Engineering metrics to follow in 2024

September 25, 2024

Ready to start?

Engineering metrics to follow in 2024

What are engineering metrics?

Engineering metrics are data points that can be used to help engineering leaders and teams establish the status and quality of various aspects of engineering. They can be separated into metrics that measure:

- Attributes of a product (e.g., quality, scalability and reliability)
- Aspects of a process (e.g., analysis of tools, methods and deployment cycles)
- Progress on a project (e.g., resource utilization — people and costs)
- People (e.g., developer productivity, experience and satisfaction)
- Standards (e.g., code coverage, code quality and complexity, production readiness, security standards)

Engineering leaders want to be able to view metrics in one place, and act upon the data — driving actions that aim to improve these metrics and the developer experience. By doing so, they can improve products, streamline processes, provide transparency to other stakeholders, and prioritize effectively.

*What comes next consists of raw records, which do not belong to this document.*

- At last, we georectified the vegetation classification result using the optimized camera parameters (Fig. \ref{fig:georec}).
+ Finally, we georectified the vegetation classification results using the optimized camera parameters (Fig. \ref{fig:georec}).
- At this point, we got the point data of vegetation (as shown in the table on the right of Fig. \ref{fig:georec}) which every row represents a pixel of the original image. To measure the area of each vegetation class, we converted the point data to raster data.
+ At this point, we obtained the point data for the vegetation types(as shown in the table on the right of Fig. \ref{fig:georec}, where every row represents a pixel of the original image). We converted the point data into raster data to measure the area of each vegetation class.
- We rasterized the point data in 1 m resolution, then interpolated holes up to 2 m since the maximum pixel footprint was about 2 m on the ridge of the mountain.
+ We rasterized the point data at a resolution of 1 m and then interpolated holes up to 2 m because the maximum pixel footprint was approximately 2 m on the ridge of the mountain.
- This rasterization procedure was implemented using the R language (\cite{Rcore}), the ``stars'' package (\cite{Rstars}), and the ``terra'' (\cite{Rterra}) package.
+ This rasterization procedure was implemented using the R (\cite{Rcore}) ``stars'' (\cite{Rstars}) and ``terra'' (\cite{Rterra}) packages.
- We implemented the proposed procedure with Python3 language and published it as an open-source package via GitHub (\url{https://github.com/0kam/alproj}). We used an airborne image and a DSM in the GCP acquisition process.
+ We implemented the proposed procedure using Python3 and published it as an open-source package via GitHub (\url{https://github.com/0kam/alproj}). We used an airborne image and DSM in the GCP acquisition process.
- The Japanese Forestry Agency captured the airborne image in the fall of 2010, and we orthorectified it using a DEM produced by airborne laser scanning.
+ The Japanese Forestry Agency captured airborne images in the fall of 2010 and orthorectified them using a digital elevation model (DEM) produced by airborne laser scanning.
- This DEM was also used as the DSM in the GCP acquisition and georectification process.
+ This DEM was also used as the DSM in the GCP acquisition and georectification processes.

Engineering metrics vs. engineering KPIs

Engineering metrics are sometimes confused with key performance indicators (KPIs). The difference is that metrics are standardized measures that engineering leaders and teams can use to monitor and analyze performance, while engineering KPIs are tied to specific goals. Metrics can inform these KPI goals either on their own or in addition to other metrics. Therefore, while all KPIs are metrics, not all metrics are KPIs.

Types of engineering metrics 

  • Quantitative indicators 

Quantitative indicators are number-based metrics. Depending on the type of metric, that could be whole numbers, percentages, or ratios. Examples include lead time for change, deployment frequency, and code churn. Quantitative indicators are simpler measures to put in place and provide a way for leaders to track.

  • Qualitative indicators

Qualitative indicators are metrics that are less precise than quantitative indicators, as they involve surveys, interviews, evaluation, and feedback rather than numerical metrics. In other words, they are indicators of data provided by humans. That doesn’t mean that qualitative data is more unreliable than quantitative indicators — just that they’re different. In fact, qualitative data can assist with figuring out why something is happening — for instance, a survey provides more context on any given answer than quantitative indicators. It is the combination of qualitative and quantitative indicators that provides true value to an engineering organization.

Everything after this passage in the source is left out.